An Important Gray Schist Figure of a Pensive Bodhisattva
An Important Gray Schist Figure of a Pensive Bodhisattva

GANDHARA, 2ND/3RD CENTURY

Details
An Important Gray Schist Figure of a Pensive Bodhisattva
Gandhara, 2nd/3rd Century
Finely carved seated with his left leg raised and slanting diagonally on a throne with his head lowered to the side, wearing a long flowing robe elegantly draped around his limbs, elaborate jewelry and an armlet, his face in a serene expression with moustache, beaded turban and hair raised in a topknot centered by a flaming jewel
25¾ in. (65.3 cm.) high
Provenance
Private English Collection, before 1970

Lot Essay

This rare type of 'Pensive Bodhisattva' originates in the Gandharan region during the Kushan period and is of extraordinary significance for further stylistic and iconographic developments throughout Asia, via Kizil in Central Asia and Dunhuang, culminating in the seated Maitreya iconographic type in Korea and Japan by the 7th century (cf. Christie's New York, Japanese and Korean Art, 24 March 2003, lot 308). While the right elbow usually rests on the right leg crossing the pendent left, with the fingers touching or pointing towards the cheek, the mirror image is very rare, as in the present example.
There are three possible identifications. In the Gandharan context, historical scenes of the 'Pensive Bodhisattva' generally represent Prince Siddhartha at his First Meditation on life's sorrows. Indian texts relate this episode from Buddha's life, stating that the young Prince Siddhartha was present at the annual ploughing ceremony officiated by his father, as related by Junghee Lee: "During the ceremony Siddhartha began to reflect on how hard and hateful the work was for the bull pulling the plough and for the farmer driving the bull.
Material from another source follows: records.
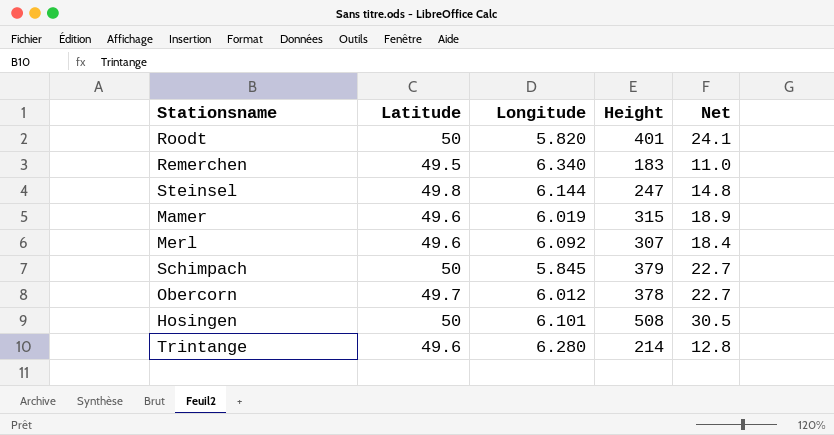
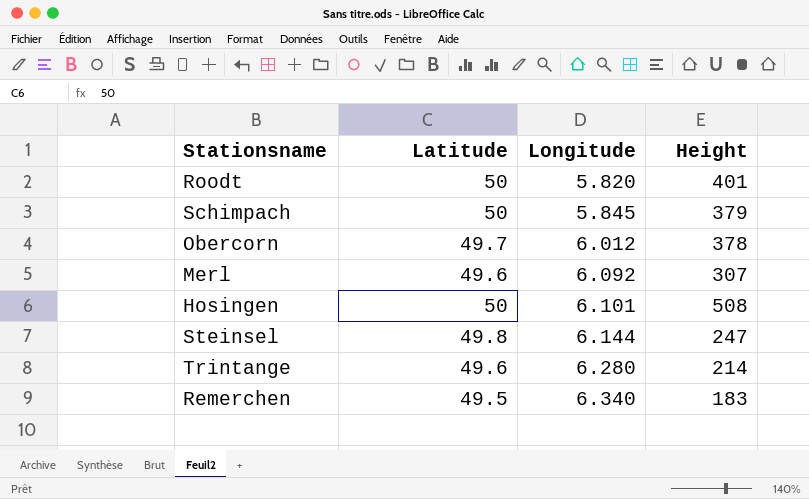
row order: none -> Longitude ascending
column Net | formula: [Height] * 0.06 -> none
row Mamer: 49.6 | 6.019 | 315 | 18.9 -> none

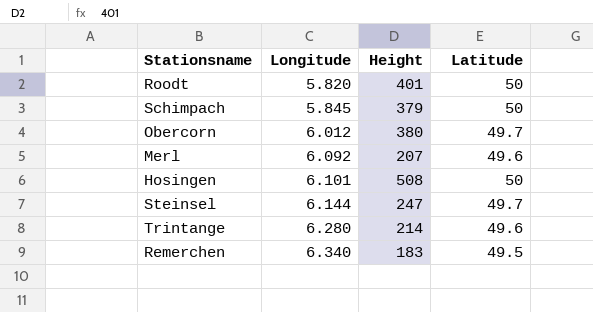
column Latitude | position: 2 -> 4
Obercorn | Height: 378 -> 380
Merl | Height: 307 -> 207
Steinsel | Latitude: 49.8 -> 49.7

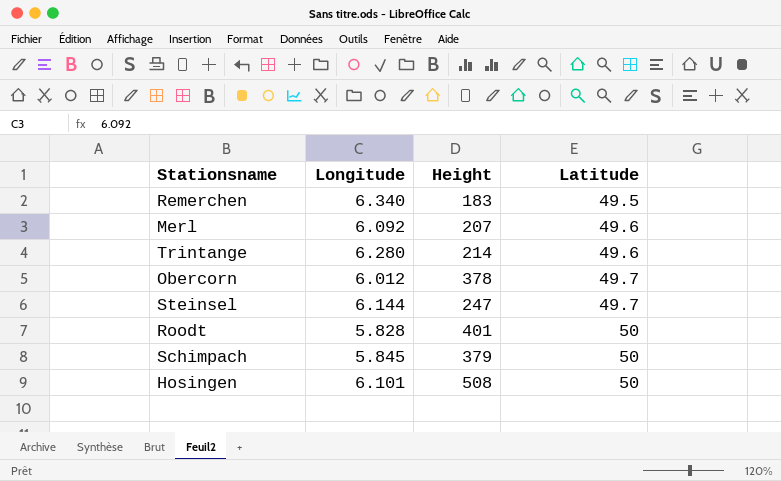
row order: Longitude ascending -> Latitude ascending
Obercorn | Height: 380 -> 378
Roodt | Longitude: 5.820 -> 5.828

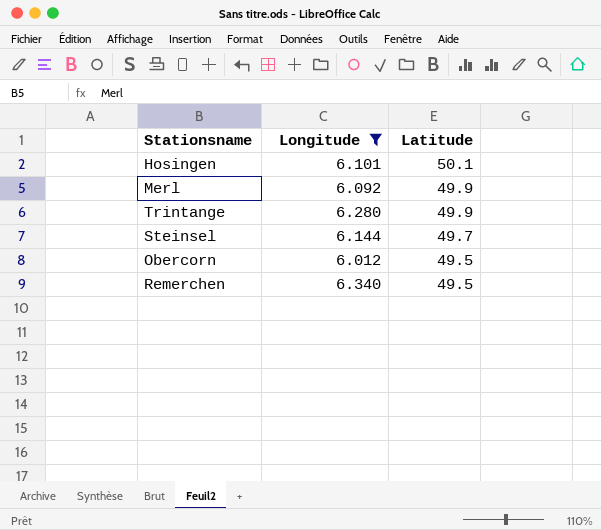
filter: none -> Longitude >= 6.012
row order: Latitude ascending -> Latitude descending
column Height | position: 3 -> none
Hosingen | Latitude: 50 -> 50.1
Merl | Latitude: 49.6 -> 49.9
Trintange | Latitude: 49.6 -> 49.9
Obercorn | Latitude: 49.7 -> 49.5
Then too the prince noticed how the insects flushed out by the plough were quickly eaten by birds, while larger birds ate the smaller. Filled with pity for the difficulty and misery all living creatures experience, Siddhartha began spontaneously to meditate sitting in the shade of a jambu tree, and felt ecstasy in a trance. Throughout the day he sat motionless in the First Meditation while, as the sun moved, the tree's shadow remained over him. When his father found him late in the day, he realized that a miracle had taken place and dismounted from his horse to offer worship to his son." from the 'The Origins and Development of the Pensive Bodhisattva Images of Asia,' Artibus Asiae, vol. LIII, 3/4 (1993), p. 312f. and fig. 1. As a free-standing sculpture, in a slanting leg pose, the Bodhisattva generally holds a lotus bud, identifying him as Padmapani; compare with the example at the Matsuoka Museum of Art, see I. Kurita, Gandharan Art, 1990, vol. II, cat. no. 151. In the Swat valley context, he may be part of a Maitreya triad.
For a further discussion based on an example of a 'Pensive Avalokiteshvara' from Mathura, see M. Lerner, The Flame and the Lotus, 1984, pp. 30-35. Lerner argues in favor of the prerequisite of this iconographic type in the ancient Gandhara region, as the pensive figures invariably wear sandals, a late Hellenistic influence otherwise uncommon in Mathuran sculpture.